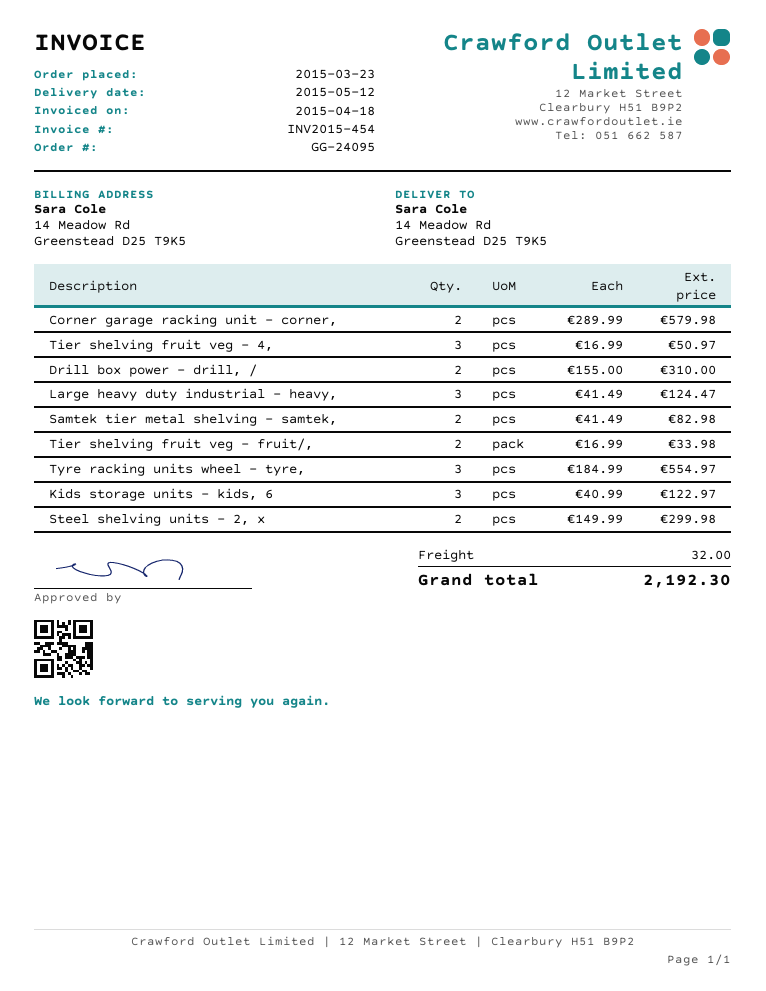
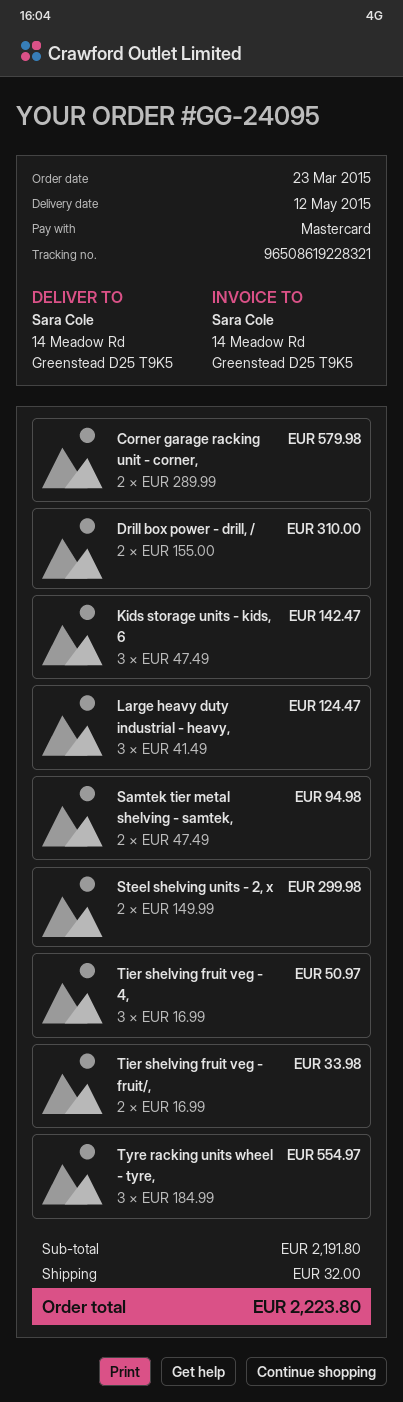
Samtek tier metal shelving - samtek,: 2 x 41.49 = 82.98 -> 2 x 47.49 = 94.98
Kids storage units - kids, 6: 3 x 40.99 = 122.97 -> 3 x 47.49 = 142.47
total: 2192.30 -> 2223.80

· · · ·

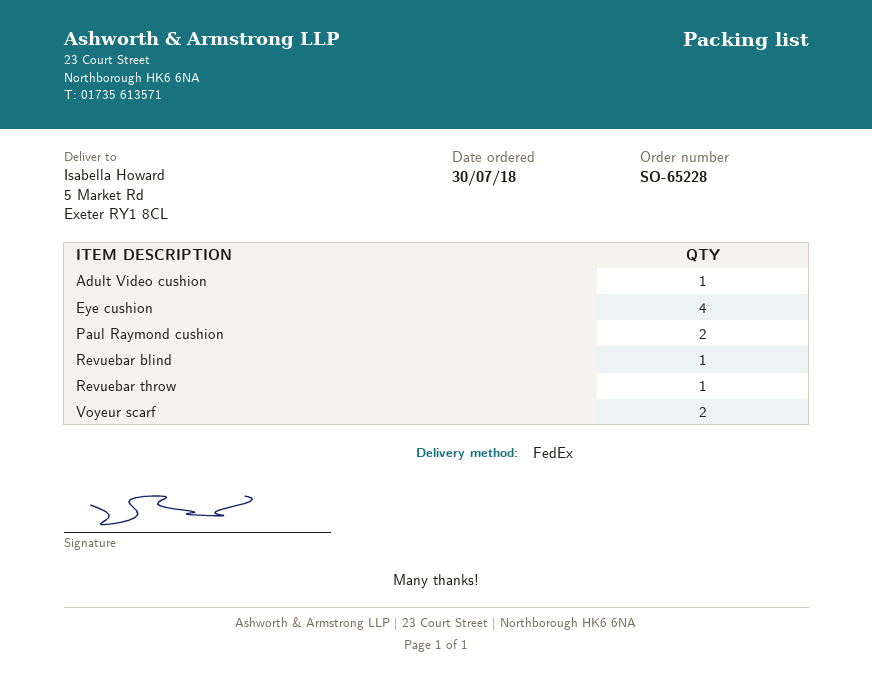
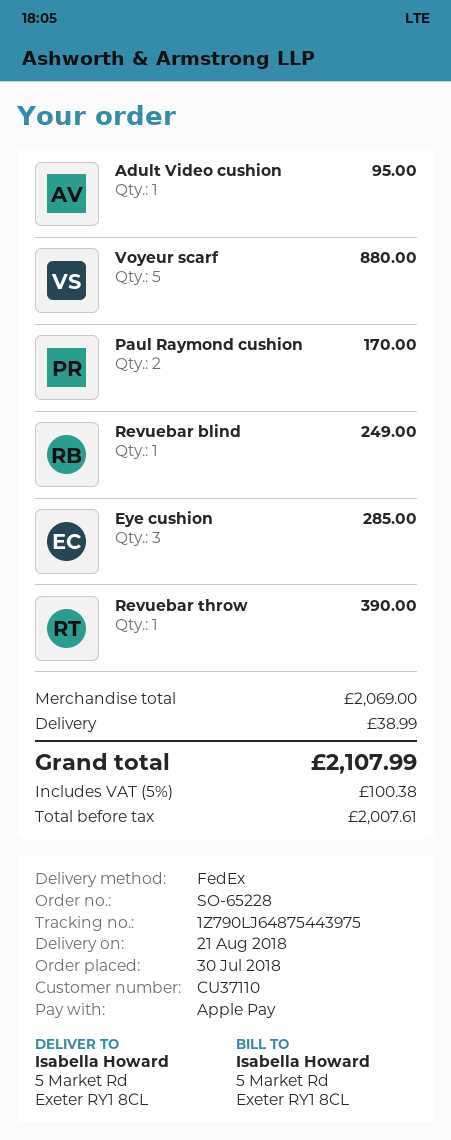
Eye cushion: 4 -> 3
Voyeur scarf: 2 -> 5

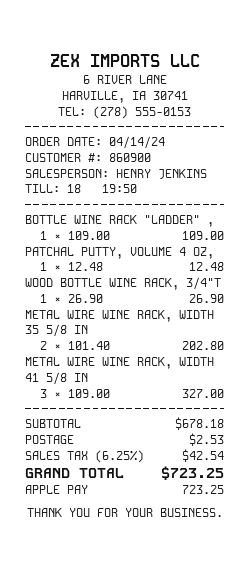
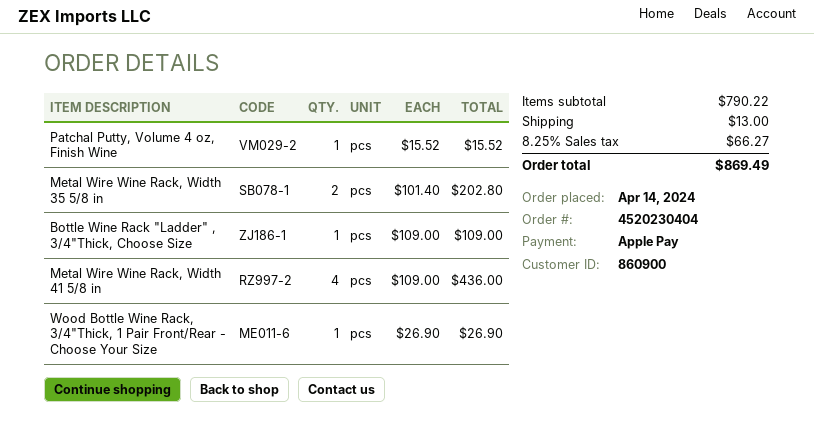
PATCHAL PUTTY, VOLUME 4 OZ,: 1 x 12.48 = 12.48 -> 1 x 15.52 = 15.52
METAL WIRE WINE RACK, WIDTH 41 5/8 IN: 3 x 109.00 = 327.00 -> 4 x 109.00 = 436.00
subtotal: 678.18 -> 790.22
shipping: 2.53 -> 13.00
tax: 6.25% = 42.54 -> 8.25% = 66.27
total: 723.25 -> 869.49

· · · ·

The required answer is the run of lines above, starting at the line with "subtotal: 678.18 -> 790.22" and ending at the line with "total: 723.25 -> 869.49", reproduced exactly with both ends.

■ Answer
subtotal: 678.18 -> 790.22
shipping: 2.53 -> 13.00
tax: 6.25% = 42.54 -> 8.25% = 66.27
total: 723.25 -> 869.49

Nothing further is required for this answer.